#### TASK REQUIREMENTS
Below are some entries. Repeat exactly the lines from the one with "background: #0f766e ->" through the one with "border-radius: 22px ->", and only those.

#### DATA IN THIS EXERCISE
______________________________

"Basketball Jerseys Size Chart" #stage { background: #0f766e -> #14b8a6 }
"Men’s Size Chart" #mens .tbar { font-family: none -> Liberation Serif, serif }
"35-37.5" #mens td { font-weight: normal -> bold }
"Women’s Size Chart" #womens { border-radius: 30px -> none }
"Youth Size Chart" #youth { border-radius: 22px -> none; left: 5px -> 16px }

______________________________

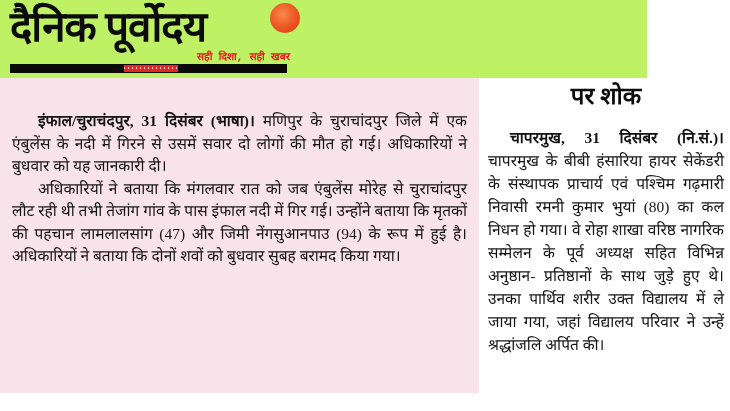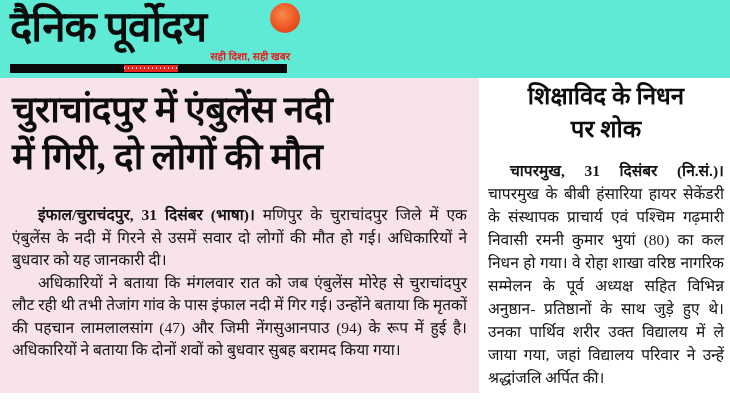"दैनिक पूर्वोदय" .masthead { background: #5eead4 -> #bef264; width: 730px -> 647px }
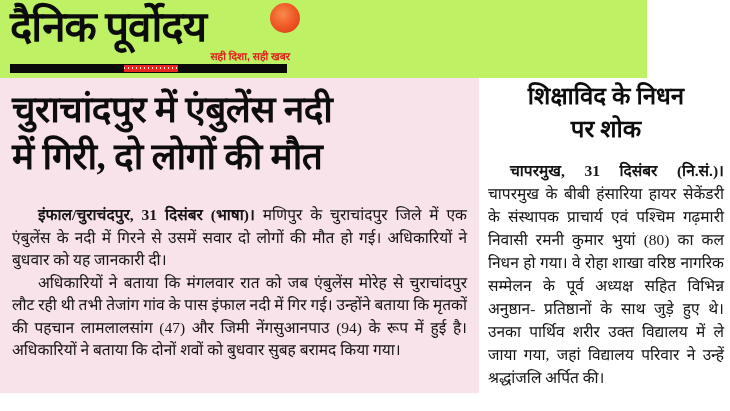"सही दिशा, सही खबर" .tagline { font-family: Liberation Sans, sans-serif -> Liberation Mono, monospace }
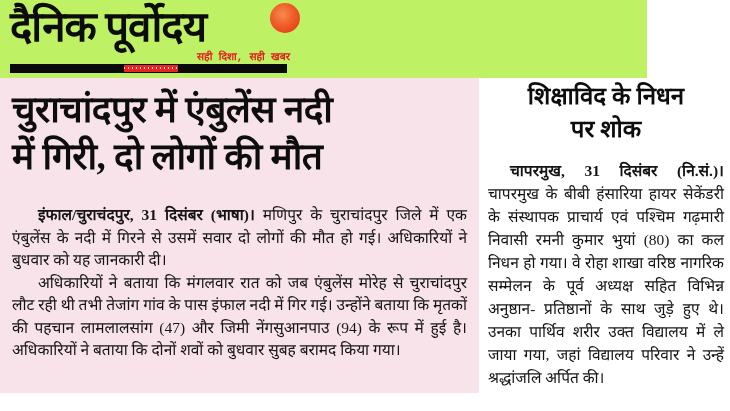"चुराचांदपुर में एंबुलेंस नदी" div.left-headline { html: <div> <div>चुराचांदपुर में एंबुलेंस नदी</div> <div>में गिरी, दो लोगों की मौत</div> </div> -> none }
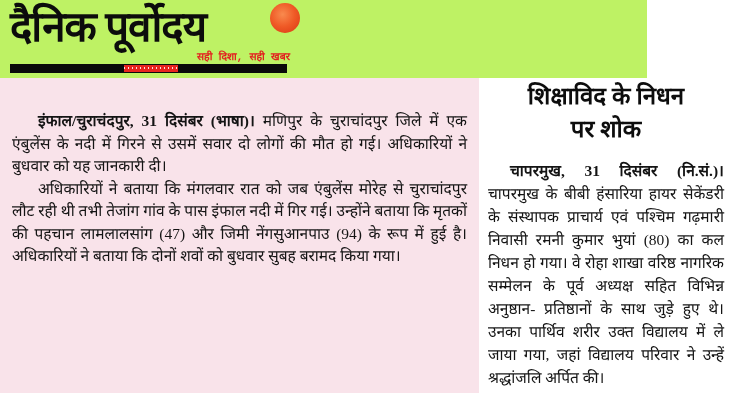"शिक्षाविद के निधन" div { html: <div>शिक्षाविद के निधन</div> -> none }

______________________________

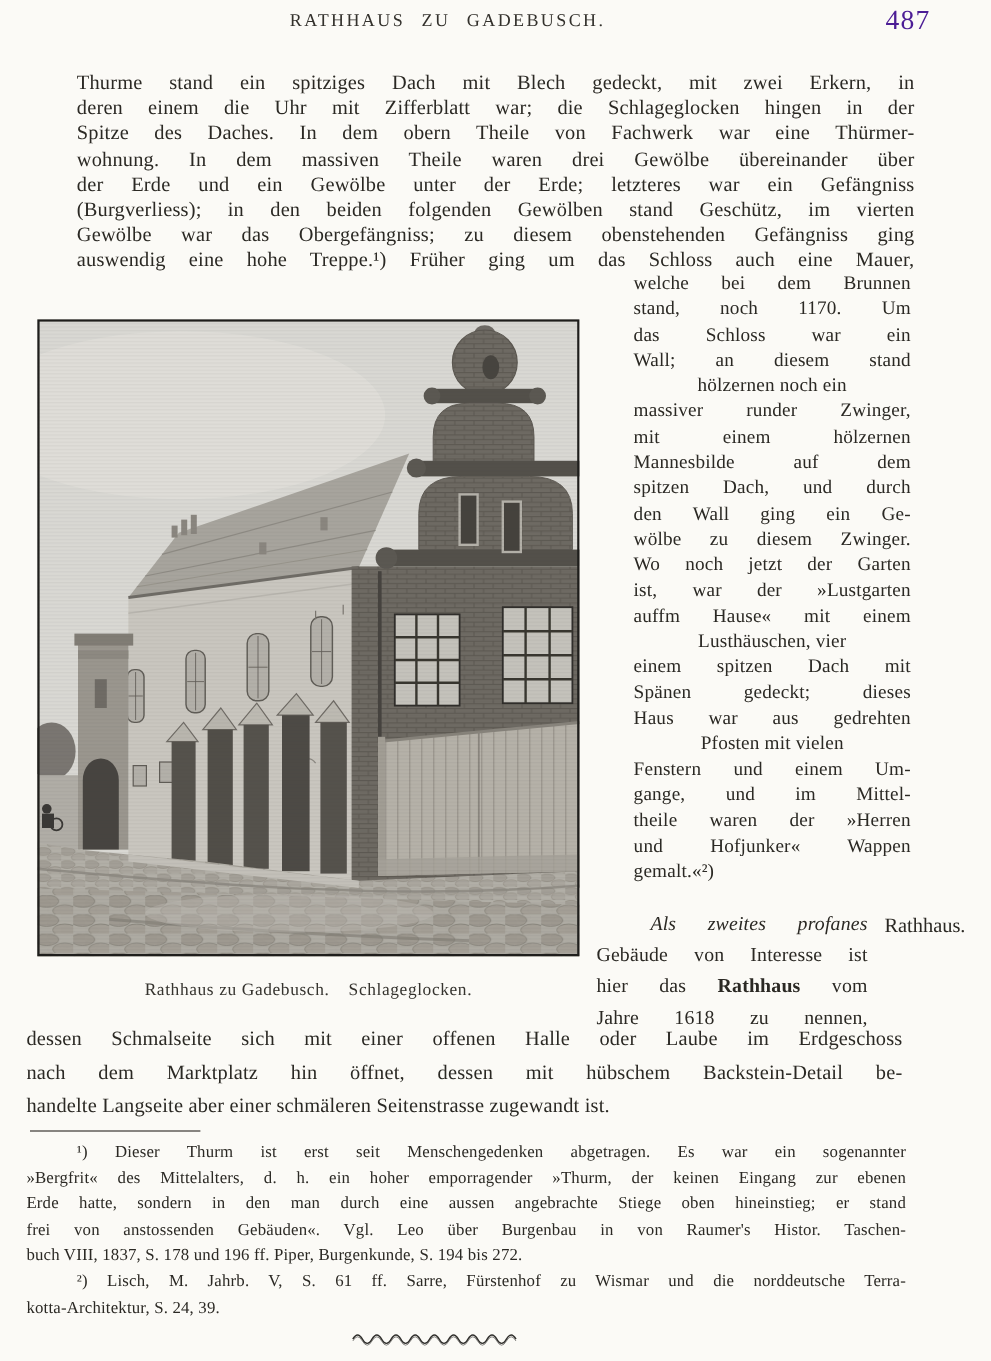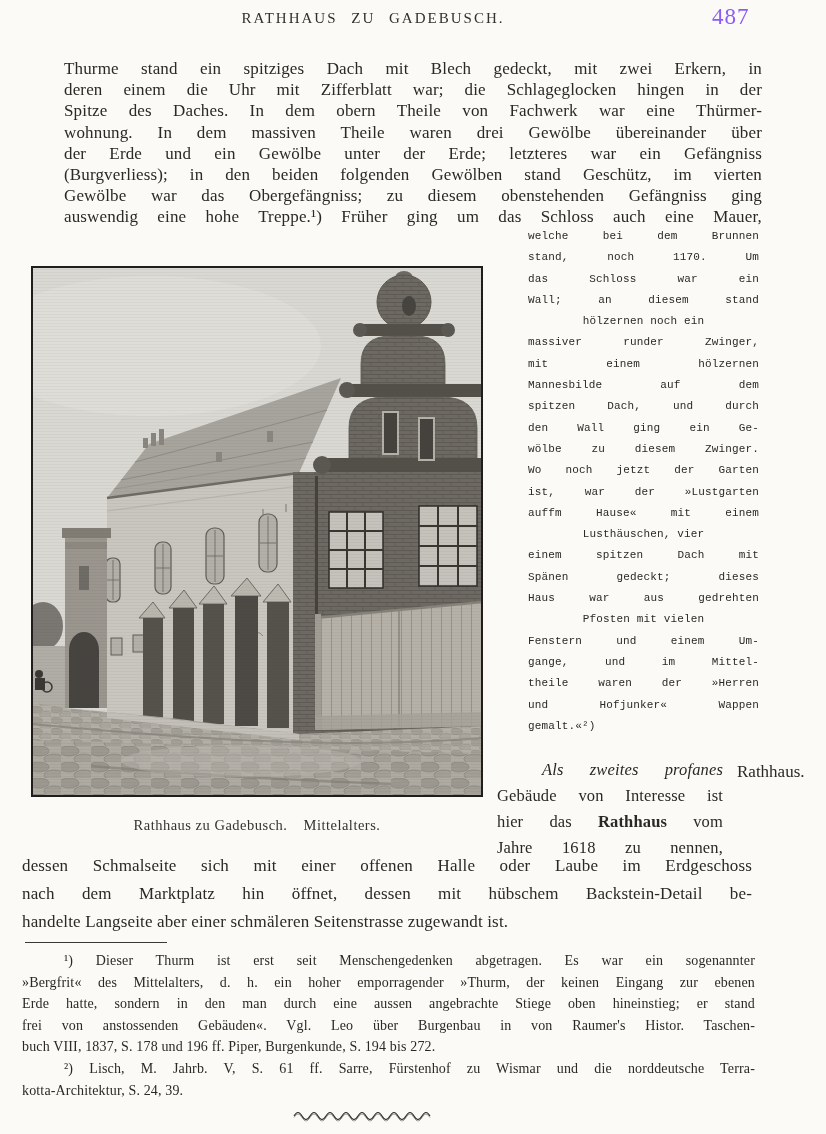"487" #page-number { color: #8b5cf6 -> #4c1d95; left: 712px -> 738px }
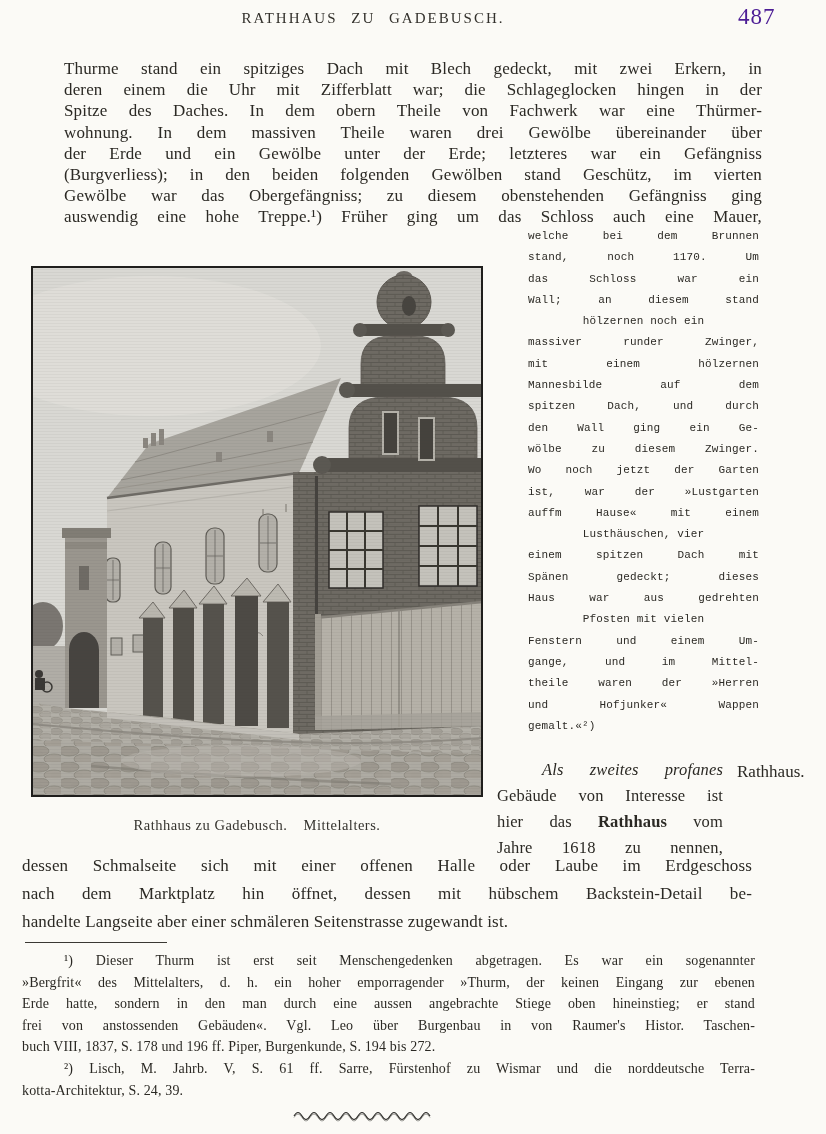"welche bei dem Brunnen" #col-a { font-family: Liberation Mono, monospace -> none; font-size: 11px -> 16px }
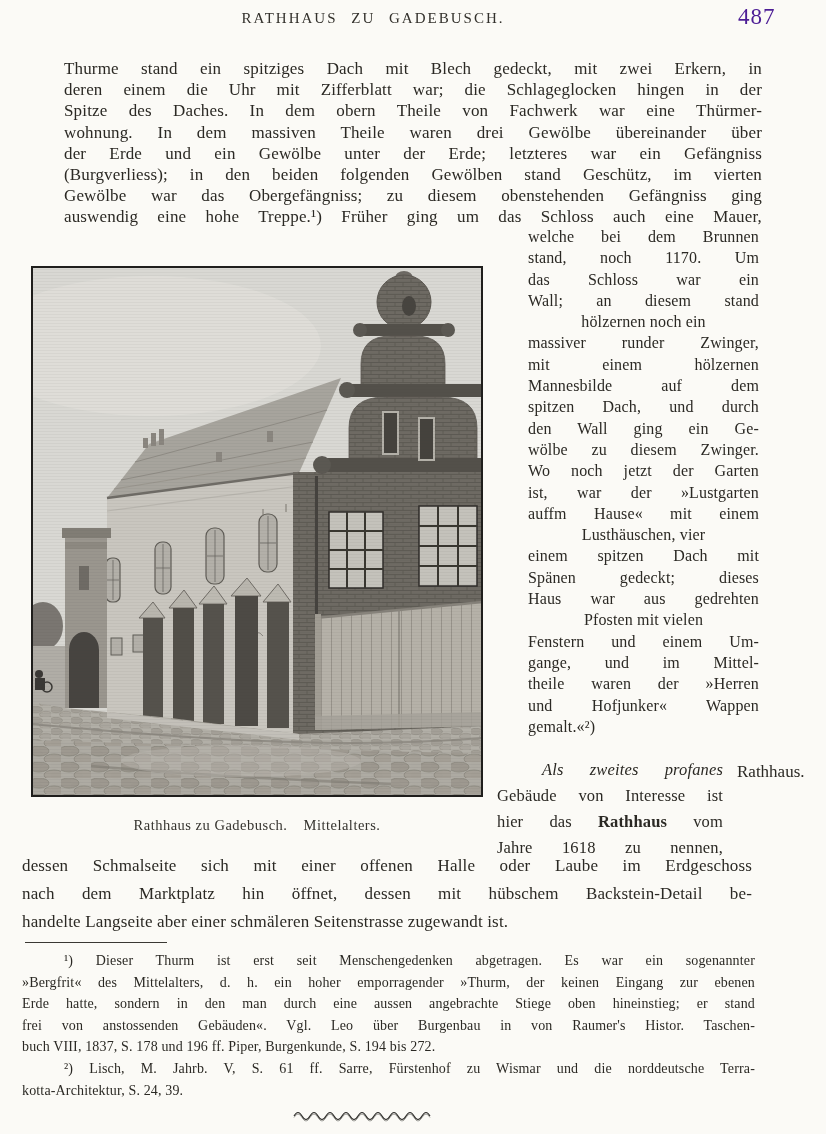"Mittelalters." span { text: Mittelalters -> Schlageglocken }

______________________________

#### YOUR RESPONSE
"Basketball Jerseys Size Chart" #stage { background: #0f766e -> #14b8a6 }
"Men’s Size Chart" #mens .tbar { font-family: none -> Liberation Serif, serif }
"35-37.5" #mens td { font-weight: normal -> bold }
"Women’s Size Chart" #womens { border-radius: 30px -> none }
"Youth Size Chart" #youth { border-radius: 22px -> none; left: 5px -> 16px }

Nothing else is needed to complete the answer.